An Attempt to Appoint a Temporary Guardian
In July 2016, three months before Ada died from congestive heart failure, Diegnan applied to the court for appointment of a temporary guardian. Two psychiatrists found her to have dementia, one describing it as advanced and accompanied by “progressive neuro cognitive decline.” Another lawyer appointed by the court interviewed Ada and found her to be alert and following the news. But she couldn’t remember the name of one of her grandchildren.
Ada was asked by her new lawyer if she wanted to take care of her own finances. Possibly, she said. But “she really didn’t want to have to do it, because she didn’t care. . . . she really didn’t care what happened to her.”
Moral of the Story
The moral of this story? “It’s hard to repair relationships when things have gone so far as to go to court,” says Camille Payne, director of field operations of the Texas Department of Family and Protective Services.
She suggests that adult children in such situations maintain communications as best as possible; explain that the legal proceedings were brought with the best of intentions and try to get friends or relatives to play peacemaker.

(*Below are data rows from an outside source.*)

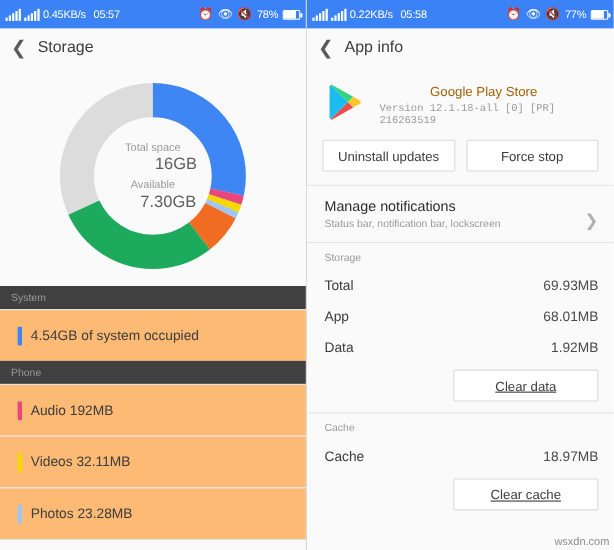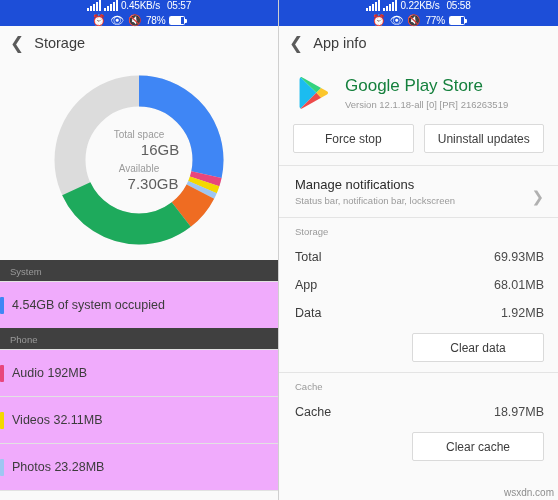--- a/index.html
+++ b/index.html
@@ -8,23 +8,23 @@
     background: #ffffff;
     font-family: "Liberation Sans", sans-serif;
     overflow: hidden;
   }
   .screens { display: flex; width: 558px; height: 500px; }
   .screen { width: 279px; height: 500px; position: relative; background: #fafafa; }
   .screen.left { border-right: 1px solid #cfcfcf; }
 
   
   .statusbar {
-    height: 26px; background: #1d4ed8; color: #fff;
+    height: 26px; background: #3b82f6; color: #fff;
     display: flex; align-items: center; justify-content: space-between;
-    padding: 0 5px; font-size: 10.5px; flex-direction: column;
+    padding: 0 5px; font-size: 10.5px;
   }
   .sb-left { display: flex; align-items: center; gap: 3px; }
   .sb-right { display: flex; align-items: center; gap: 4px; }
   .bars { display: flex; align-items: flex-end; gap: 1px; height: 11px; }
   .bars i { display: block; width: 2px; background: #fff; }
   .bars i:nth-child(1) { height: 3px; }
   .bars i:nth-child(2) { height: 5px; }
   .bars i:nth-child(3) { height: 7px; }
   .bars i:nth-child(4) { height: 9px; }
   .bars i:nth-child(5) { height: 11px; }
@@ -66,31 +66,31 @@
   .dc-label2 { font-size: 10px; color: #9a9a9a; margin-top: 4px; }
   .dc-value2 { font-size: 15px; color: #5e5e5e; margin-left: 28px; }
 
   
   .sec-label {
     font-size: 9.5px; color: #9a9a9a; padding: 6px 10px 4px 10px; background: #404040;
   }
   .divline { height: 1px; background: #e2e2e2; margin-left: 0; }
   .litem {
     height: 46px; display: flex; align-items: center; gap: 8px;
-    padding: 0 0; background: #f0abfc;
+    padding: 0 16px; background: #fdba74;
   }
   .swatch { width: 4px; height: 17px; border-radius: 1px; flex: none; }
   .litem .txt { font-size: 12.5px; color: #3c3c3c; }
 
   
   .app-row { display: flex; align-items: flex-start; gap: 12px; padding: 14px 14px 10px 16px; }
   .play-icon { width: 38px; height: 38px; flex: none; }
   .app-meta { padding-top: 2px; }
-  .app-name { font-size: 17px; color: #15803d; }
-  .app-ver { font-size: 9.5px; color: #9a9a9a; margin-top: 3px; }
+  .app-name { font-size: 12px; color: #a16207; margin-left: 46px; }
+  .app-ver { font-size: 9.5px; color: #9a9a9a; margin-top: 3px; font-family: Liberation Mono, monospace; }
 
   .btn-row { display: flex; gap: 10px; padding: 2px 14px 12px 14px; }
   .btn {
     flex: 1; height: 29px; border: 1px solid #dadada; background: #fff;
     border-radius: 2px; font-size: 12px; color: #3c3c3c;
     display: flex; align-items: center; justify-content: center;
   }
   .full-div { height: 1px; background: #e4e4e4; }
 
   .notif-row {
@@ -104,21 +104,21 @@
   .group-label { font-size: 9.5px; color: #9a9a9a; padding: 8px 14px 6px 16px; }
   .kv {
     display: flex; align-items: center; justify-content: space-between;
     padding: 7px 14px 7px 16px; font-size: 12.5px; color: #3c3c3c;
   }
   .kv .v { color: #4a4a4a; }
   .btn-right { display: flex; justify-content: flex-end; padding: 6px 14px 10px 14px; }
   .btn-sm {
     min-width: 132px; height: 29px; border: 1px solid #dadada; background: #fff;
     border-radius: 2px; font-size: 12px; color: #3c3c3c;
-    display: flex; align-items: center; justify-content: center;
+    display: flex; align-items: center; justify-content: center; text-decoration: underline;
   }
   .watermark {
     position: absolute; right: 4px; bottom: 2px;
     font-size: 10px; color: #8d8d8d;
   }
 </style>
 </head>
 <body>
 
 <div class="screens">
@@ -259,22 +259,22 @@
         <path d="M7 43.5 L27 23.8 L33 30 L9.4 43.4 C8.5 43.9 7.6 43.9 7 43.5 Z" fill="#ed4a4a"></path>
         <path d="M33 17.6 L40.4 21.8 C42.2 22.8 42.2 24.8 40.4 25.8 L33 30 L27 23.8 Z" fill="#fcc62c"></path>
       </svg>
       <div class="app-meta">
         <div class="app-name">Google Play Store</div>
         <div class="app-ver">Version 12.1.18-all [0] [PR] 216263519</div>
       </div>
     </div>
 
     <div class="btn-row">
+      <div class="btn">Uninstall updates</div>
       <div class="btn">Force stop</div>
-      <div class="btn">Uninstall updates</div>
     </div>
 
     <div class="full-div"></div>
     <div class="notif-row">
       <div>
         <div class="notif-title">Manage notifications</div>
         <div class="notif-sub">Status bar, notification bar, lockscreen</div>
       </div>
       <span class="chev">❯</span>
     </div>

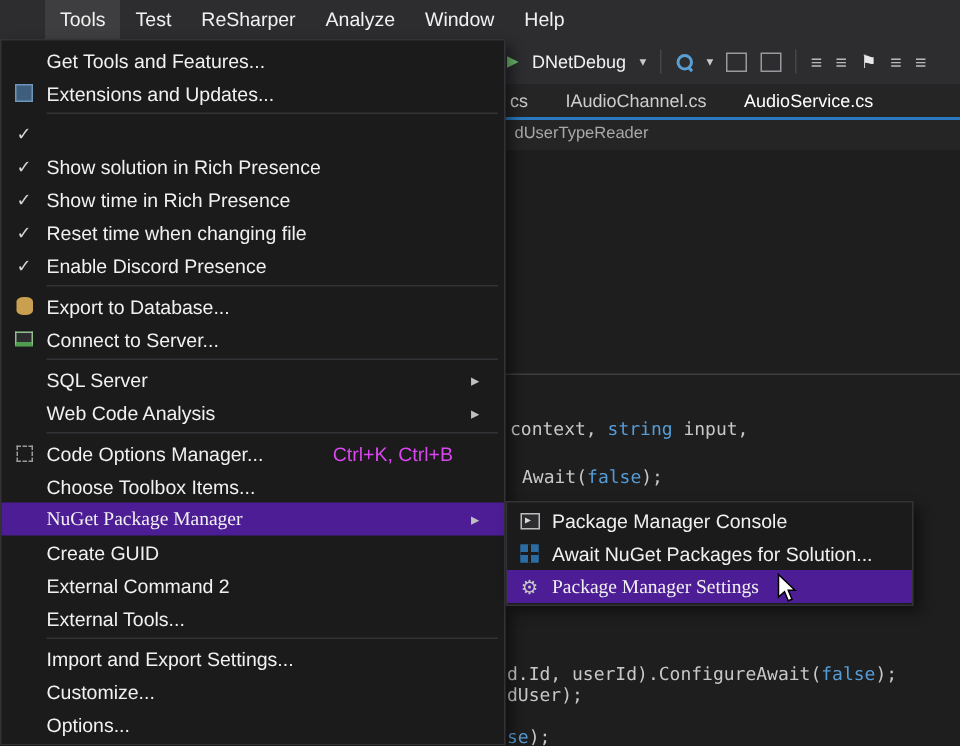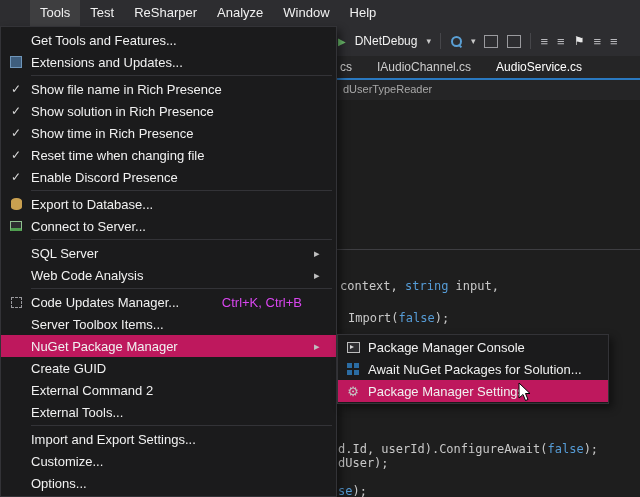--- a/index.html
+++ b/index.html
@@ -44,21 +44,21 @@
   .code-line{position:absolute;font-family:"DejaVu Sans Mono",monospace;font-size:12px;
     color:#c8c8c8;white-space:pre;}
   .kw{color:#569cd6;}
   .ed-divider{position:absolute;left:337px;top:149px;width:303px;height:1px;background:#3e3e42;}
 
   
   .menu{position:absolute;top:26px;left:0;width:337px;height:471px;background:#1b1b1c;
     border:1px solid #333337;box-sizing:border-box;box-shadow:4px 4px 8px rgba(0,0,0,.45);
     z-index:20;padding-top:2px;}
   .mi{height:22px;display:flex;align-items:center;cursor:default;}
-  .mi.hl{background:#be185d;}
+  .mi.hl{background:#4c1d95;font-family:Liberation Serif, serif;}
   .mi .gutter{width:30px;flex:0 0 30px;display:flex;align-items:center;justify-content:center;}
   .mi .check{color:#d6d6d6;font-size:12px;}
   .mi .lbl{font-size:13px;color:#f1f1f1;white-space:nowrap;}
   .mi .shortcut{margin-left:auto;margin-right:34px;font-size:13px;color:#d946ef;}
   .mi .arrow{margin-left:auto;width:22px;text-align:left;color:#c0c0c0;font-size:11px;}
   .msep{height:1px;background:#333337;margin:2px 4px 2px 30px;}
 
   
   .ic-ext{width:12px;height:12px;background:#3f5e7d;border:1px solid #6f96ba;box-sizing:border-box;}
   .ic-db{width:11px;height:12px;background:#c9a050;border-radius:5px/3px;}
@@ -125,21 +125,21 @@
 
   <div class="breadcrumb">
     <span class="bc-text">dUserTypeReader</span>
   </div>
 
   <div class="editor">
     <div class="ed-divider"></div>
 
     <div class="code-line" style="left:340px;top:179px;"><span>context, </span><span class="kw">string</span><span> input,</span></div>
 
-    <div class="code-line" style="left:348px;top:211px;"><span>Import(</span><span class="kw">false</span><span>);</span></div>
+    <div class="code-line" style="left:348px;top:211px;"><span>Await(</span><span class="kw">false</span><span>);</span></div>
 
     <div class="code-line" style="left:338px;top:342px;"><span>d.Id, userId).ConfigureAwait(</span><span class="kw">false</span><span>);</span></div>
 
     <div class="code-line" style="left:338px;top:356px;"><span>dUser);</span><span class="kw"></span><span></span></div>
 
     <div class="code-line" style="left:338px;top:384px;"><span></span><span class="kw">se</span><span>);</span></div>
   </div>
 
   <div class="menu">
 
@@ -154,21 +154,20 @@
         </span>
       <span class="lbl">Extensions and Updates...</span>
     </div>
 
     <div class="msep"></div>
 
     <div class="mi">
       <span class="gutter">
           <span class="check">✓</span>
         </span>
-      <span class="lbl">Show file name in Rich Presence</span>
     </div>
 
     <div class="mi">
       <span class="gutter">
           <span class="check">✓</span>
         </span>
       <span class="lbl">Show solution in Rich Presence</span>
     </div>
 
     <div class="mi">
@@ -221,27 +220,27 @@
       <span class="lbl">Web Code Analysis</span>
       <span class="arrow">▸</span>
     </div>
 
     <div class="msep"></div>
 
     <div class="mi">
       <span class="gutter">
           <span class="ic-snip"></span>
         </span>
-      <span class="lbl">Code Updates Manager...</span>
+      <span class="lbl">Code Options Manager...</span>
       <span class="shortcut">Ctrl+K, Ctrl+B</span>
     </div>
 
     <div class="mi">
       <span class="gutter"></span>
-      <span class="lbl">Server Toolbox Items...</span>
+      <span class="lbl">Choose Toolbox Items...</span>
     </div>
 
     <div class="mi hl">
       <span class="gutter"></span>
       <span class="lbl">NuGet Package Manager</span>
       <span class="arrow">▸</span>
     </div>
 
     <div class="mi">
       <span class="gutter"></span>

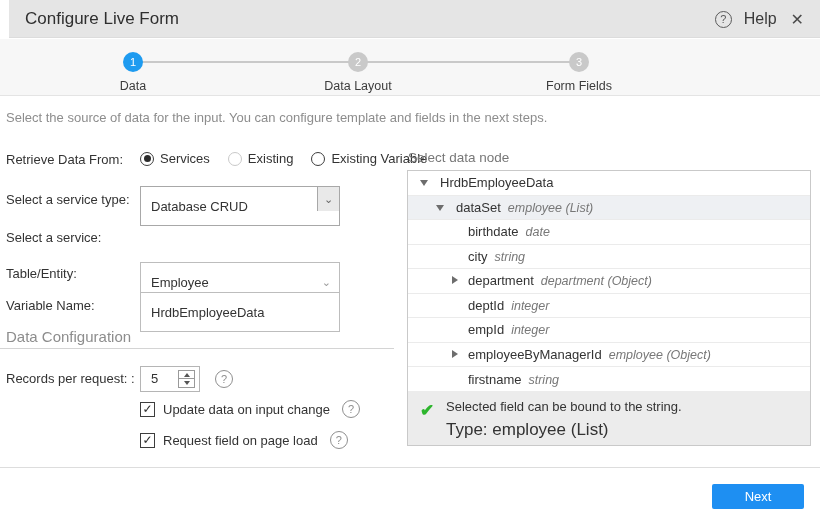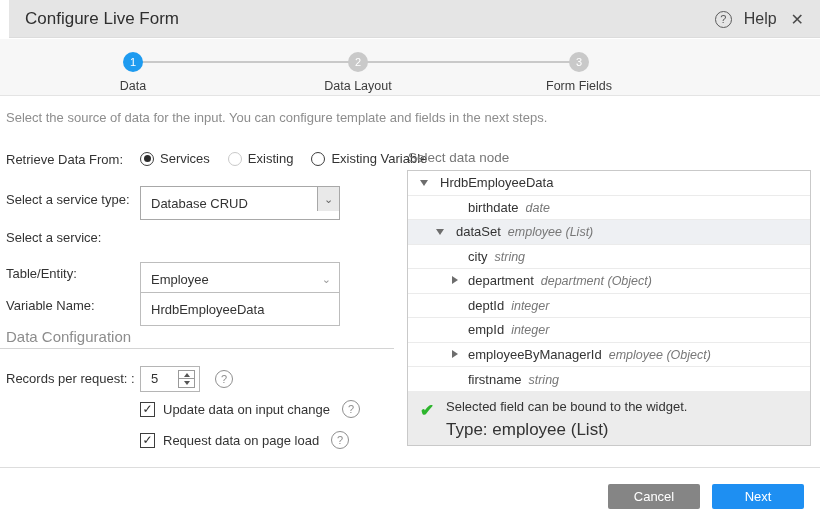--- a/index.html
+++ b/index.html
@@ -28,21 +28,21 @@
   .desc { position:absolute; left:6px; top:110px; font-size:13px; color:#8d8d8d; }
 
   
   .flabel { position:absolute; left:6px; font-size:13px; color:#333; }
   .radio-row { position:absolute; left:140px; top:151px; display:flex; align-items:center; gap:18px; }
   .radio { display:flex; align-items:center; gap:6px; font-size:13px; color:#333; cursor:pointer; }
   .radio-dot { width:14px; height:14px; border:1.5px solid #3d3d3d; border-radius:50%; position:relative; background:#fff; }
   .radio-dot.sel:after { content:""; position:absolute; left:2.5px; top:2.5px; width:7px; height:7px; border-radius:50%; background:#2b2b2b; }
   .radio-dot.dis { border-color:#c9c9c9; }
 
-  .field { position:absolute; left:140px; width:200px; height:34px; border:1px solid #bdbdbd; background:#fff;
+  .field { position:absolute; left:140px; width:200px; height:40px; border:1px solid #bdbdbd; background:#fff;
            font-size:13px; color:#333; display:flex; align-items:center; padding-left:10px; cursor:pointer; }
   .field .chev { position:absolute; right:8px; color:#9a9a9a; font-size:11px; }
   .field.native { border-color:#a8a8a8; }
   .sel-btn { position:absolute; right:0; top:0; width:22px; height:24px; background:#e9e9e9; border-left:1px solid #a8a8a8;
              display:flex; align-items:center; justify-content:center; color:#666; font-size:11px; }
   .field input { border:none; outline:none; font-size:13px; color:#333; width:170px; font-family:"Liberation Sans",sans-serif; }
 
   .section-title { position:absolute; left:6px; top:328px; font-size:15px; color:#8d8d8d; }
   .section-rule { position:absolute; left:0; top:348px; width:394px; border-top:1px solid #d4d4d4; }
 
@@ -174,46 +174,46 @@
   <span class="qmark q-records">?</span>
 
   <div class="check-row" style="top:400px;">
     <span class="checkbox">✓</span>
     <span class="lbl">Update data on input change</span>
     <span class="qmark">?</span>
   </div>
 
   <div class="check-row" style="top:431px;">
     <span class="checkbox">✓</span>
-    <span class="lbl">Request data on page load</span>
+    <span class="lbl">Request field on page load</span>
     <span class="qmark">?</span>
   </div>
 
   <div class="tree-title">Select data node</div>
   <div class="tree">
 
     <div class="tnode ind0">
       <span class="arrow-down arr"></span>
       <span class="ntext">
           <span class="nlabel">HrdbEmployeeData</span>
         </span>
     </div>
 
+    <div class="tnode ind1 selected">
+      <span class="arrow-down arr"></span>
+      <span class="ntext">
+        <span class="nlabel">dataSet</span>
+        <span class="ntype">employee (List)</span>
+      </span>
+    </div>
+
     <div class="tnode ind2">
       <span class="ntext">
         <span class="nlabel">birthdate</span>
         <span class="ntype">date</span>
-      </span>
-    </div>
-
-    <div class="tnode ind1 selected">
-      <span class="arrow-down arr"></span>
-      <span class="ntext">
-        <span class="nlabel">dataSet</span>
-        <span class="ntype">employee (List)</span>
       </span>
     </div>
 
     <div class="tnode ind2">
       <span class="ntext">
         <span class="nlabel">city</span>
         <span class="ntype">string</span>
       </span>
     </div>
 
@@ -249,22 +249,21 @@
 
     <div class="tnode ind2" style="border-bottom:none;">
       <span class="ntext">
         <span class="nlabel">firstname</span>
         <span class="ntype">string</span>
       </span>
     </div>
 
     <div class="tree-msg">
       <span class="check-icon">✔</span>
-      <div class="msg-line1">Selected field can be bound to the widget.</div>
+      <div class="msg-line1">Selected field can be bound to the string.</div>
       <div class="msg-line2">Type: employee (List)</div>
     </div>
   </div>
 
   <div class="footer-rule"></div>
-  <button class="btn btn-cancel">Cancel</button>
   <button class="btn btn-next">Next</button>
 
 </div>
 
 </body></html>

If the adult child feels that the guardianship proceeding was a mistake, an admission of error may help. But, Payne says, “if the elderly parent has mental illness, there may be nothing that you can do to repair whatever their mind thinks you have done to them.”
There were no winners in the “Matter of Ada Vocino, an Alleged Incapacitated Person,” as it is officially called in New Jersey court records. Ada may have come out on top, but what she lost — her family — could not be replaced by her lawyers or the money they were able to get for her.